### WHAT THE EXERCISE ASKS:
Take each line of the data that contains the string "none" and copy it.

Itemized modification records

※ ※ ※

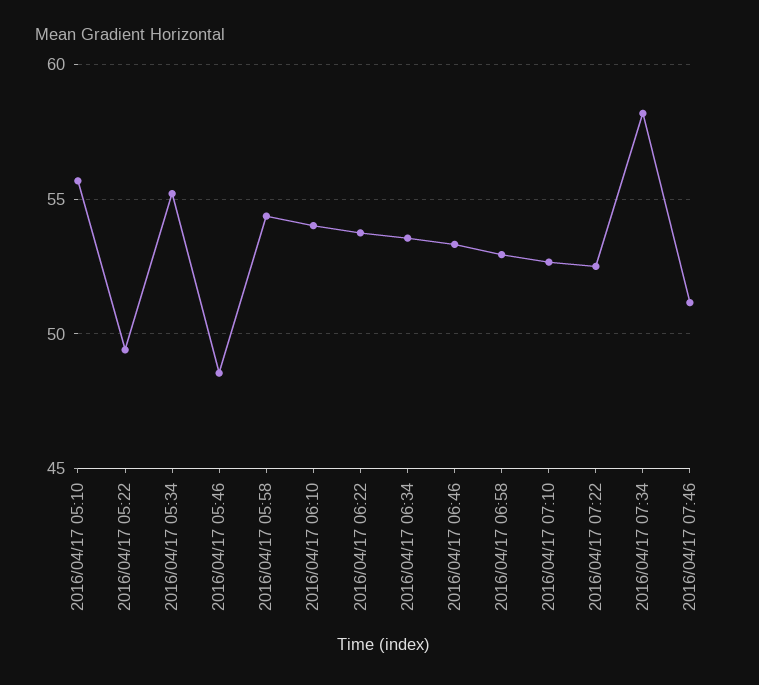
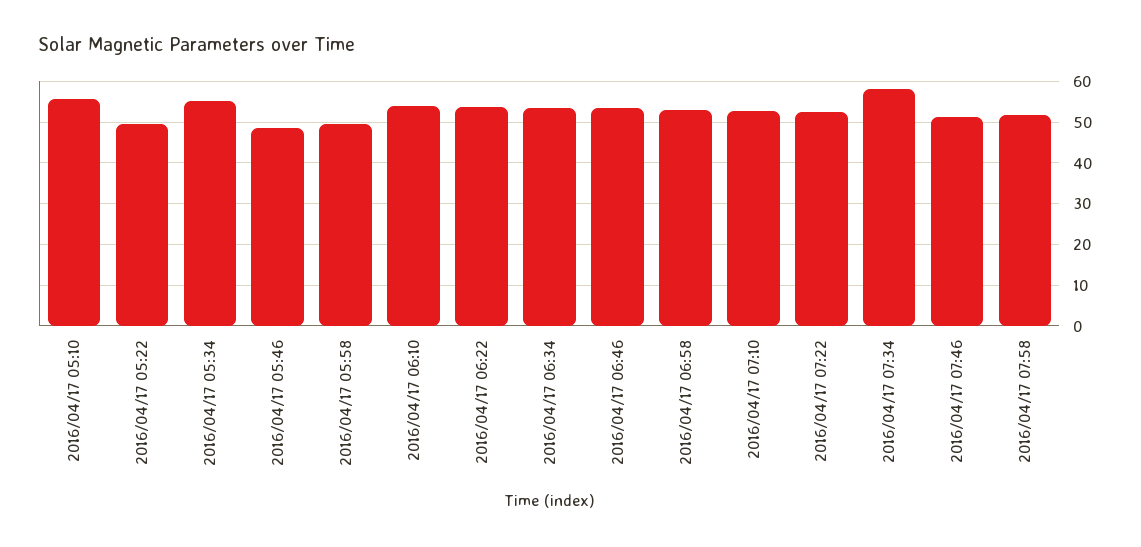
2016/04/17 05:58: 54.5 -> 50
2016/04/17 07:58: none -> 52

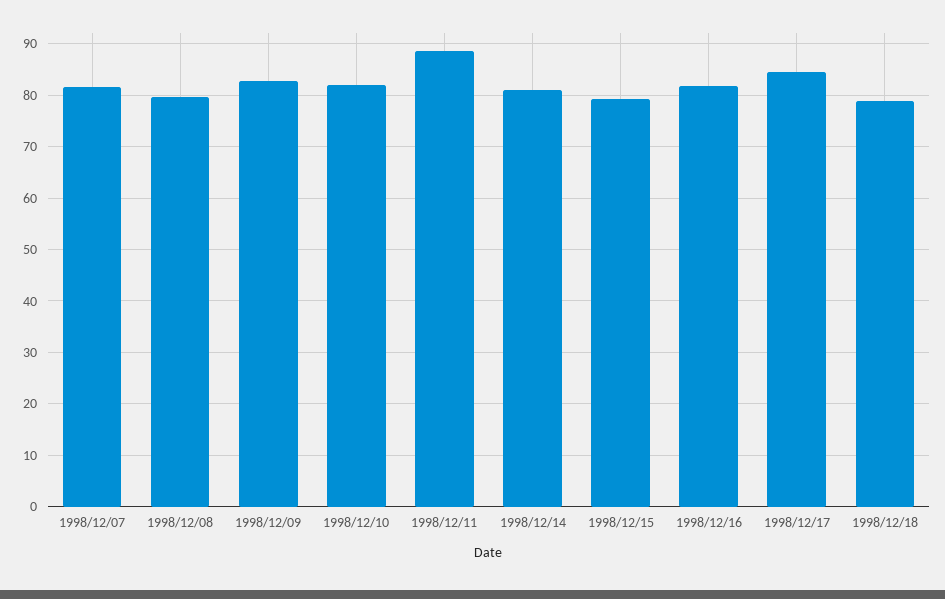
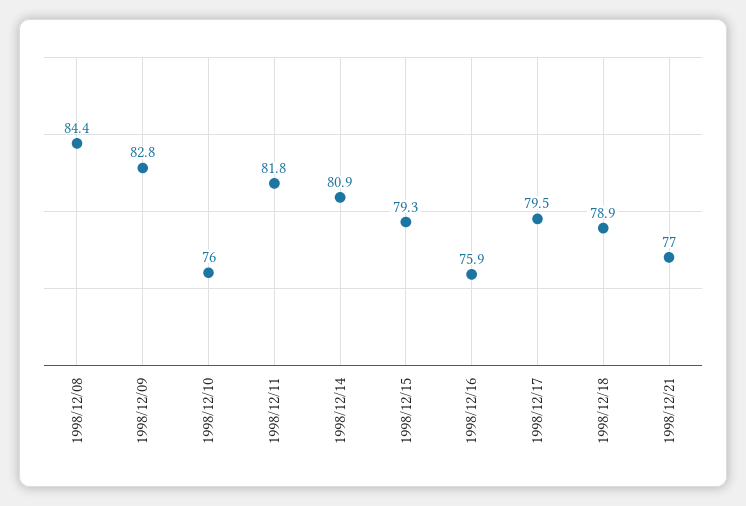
1998/12/07: 82 -> none
1998/12/08: 80 -> 84.4
1998/12/10: 82 -> 76
1998/12/11: 88 -> 81.8
1998/12/16: 82 -> 75.9
1998/12/17: 84 -> 79.5
1998/12/21: none -> 77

※ ※ ※

### EXPECTED ANSWER:
2016/04/17 07:58: none -> 52
1998/12/07: 82 -> none
1998/12/21: none -> 77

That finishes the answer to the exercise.